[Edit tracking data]

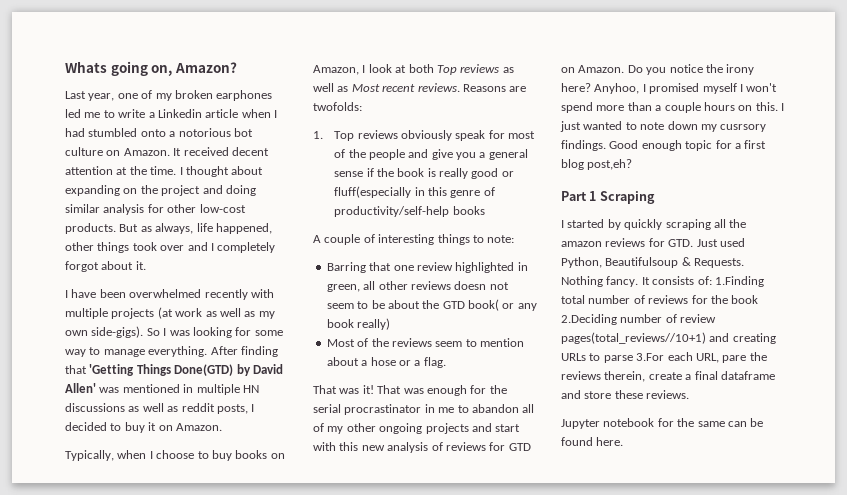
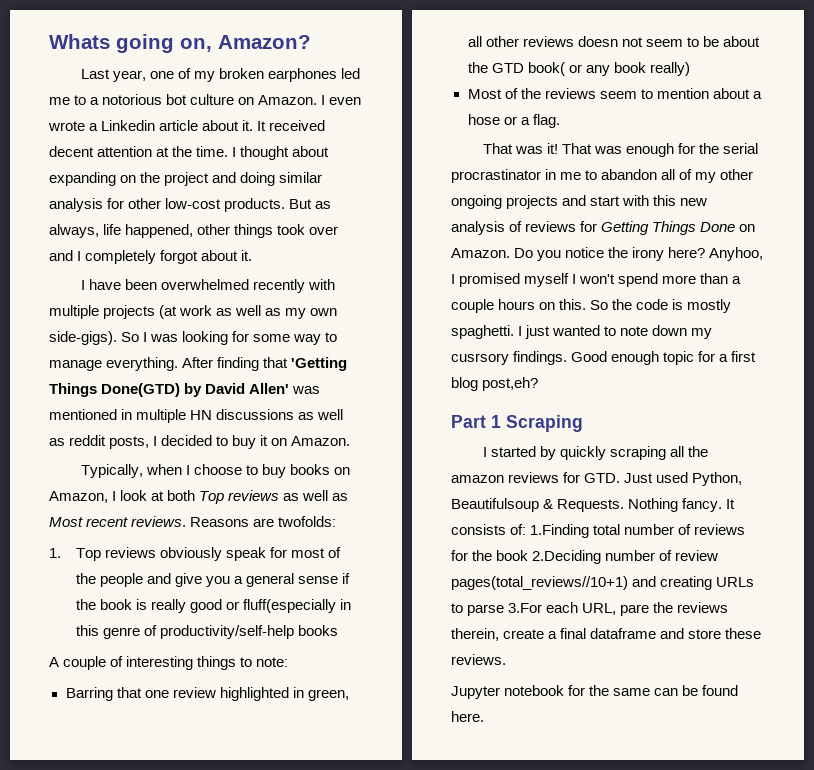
[118,109,277,118] [65,128,166,137] write a Linkedin article when I had stumbled onto -> (87, 100) none
(170, 152) none -> [321,95,362,105] [48,120,254,131] I even wrote a Linkedin article about it.
[508,443,531,451] GTD -> [601,221,736,235] Getting Things Done
(778, 106) none -> [590,299,732,313] [451,325,514,339] So the code is mostly spaghetti.

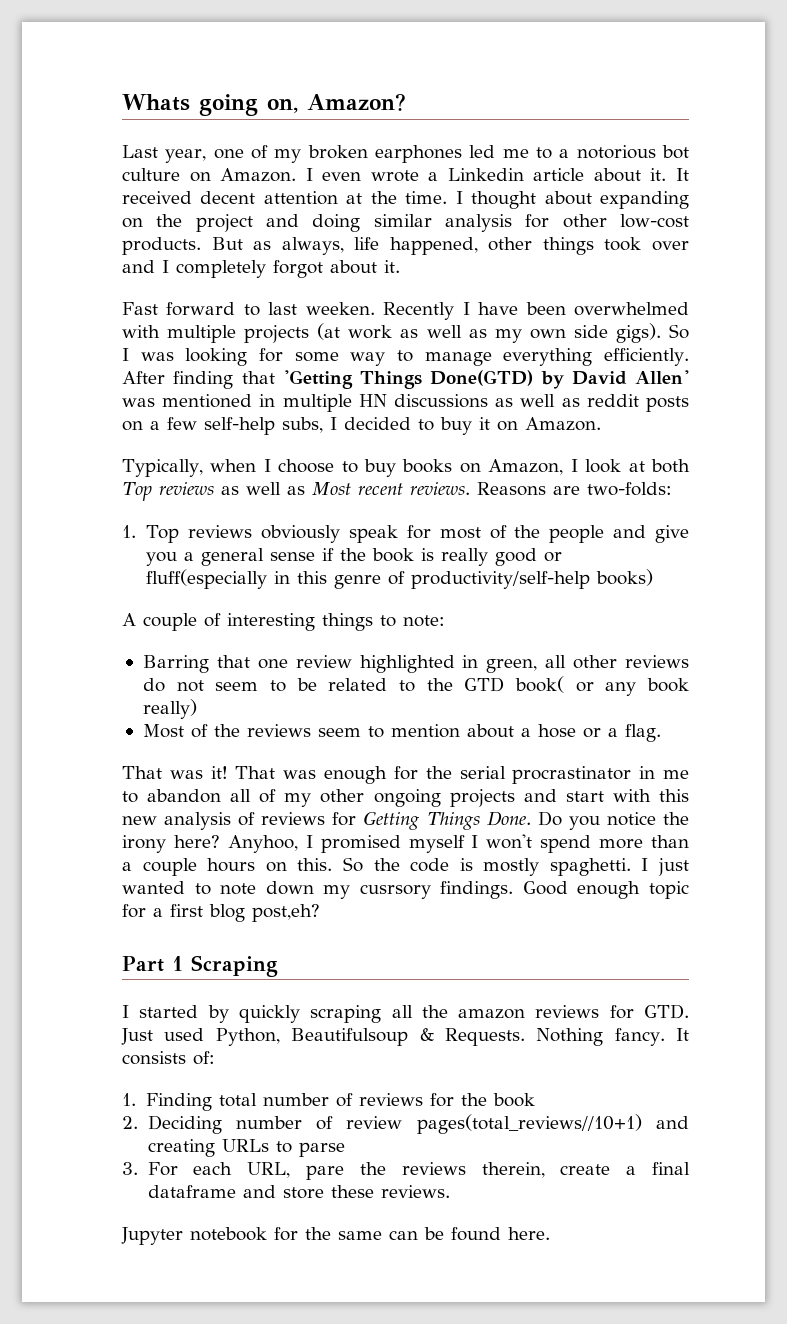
(253, 255) none -> [122,302,455,320] Fast forward to last weeken. Recently
[252,279,305,293] recently -> (689, 309) none
[49,331,117,345] side-gigs). -> [573,323,661,343] side gigs).
[106,357,179,371] everything. -> [503,348,690,366] everything efficiently.
[109,436,150,449] posts, -> [646,396,689,412] [122,417,323,435] posts on a few self-help subs,
[278,516,337,527] twofolds: -> [586,482,672,496] two-folds:
[297,625,338,636] books -> [595,569,653,586] books)
[577,36,618,47] doesn -> [142,678,165,692] do
[722,36,760,47] about -> [328,678,415,692] related to
[700,222,756,232] [451,248,510,258] Done on Amazon. -> [486,811,531,826] Done.
[530,524,590,538] 1.Finding -> [122,1093,212,1111] // 1. Finding
[532,550,602,564] 2.Deciding -> [122,1115,222,1134] // 2. Deciding
[508,603,543,613] 3.For -> [122,1162,178,1176] // 3. For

Task item → Return the entries above exactly and in full; do not include images.

Written response →
[118,109,277,118] [65,128,166,137] write a Linkedin article when I had stumbled onto -> (87, 100) none
(170, 152) none -> [321,95,362,105] [48,120,254,131] I even wrote a Linkedin article about it.
[508,443,531,451] GTD -> [601,221,736,235] Getting Things Done
(778, 106) none -> [590,299,732,313] [451,325,514,339] So the code is mostly spaghetti.

(253, 255) none -> [122,302,455,320] Fast forward to last weeken. Recently
[252,279,305,293] recently -> (689, 309) none
[49,331,117,345] side-gigs). -> [573,323,661,343] side gigs).
[106,357,179,371] everything. -> [503,348,690,366] everything efficiently.
[109,436,150,449] posts, -> [646,396,689,412] [122,417,323,435] posts on a few self-help subs,
[278,516,337,527] twofolds: -> [586,482,672,496] two-folds:
[297,625,338,636] books -> [595,569,653,586] books)
[577,36,618,47] doesn -> [142,678,165,692] do
[722,36,760,47] about -> [328,678,415,692] related to
[700,222,756,232] [451,248,510,258] Done on Amazon. -> [486,811,531,826] Done.
[530,524,590,538] 1.Finding -> [122,1093,212,1111] // 1. Finding
[532,550,602,564] 2.Deciding -> [122,1115,222,1134] // 2. Deciding
[508,603,543,613] 3.For -> [122,1162,178,1176] // 3. For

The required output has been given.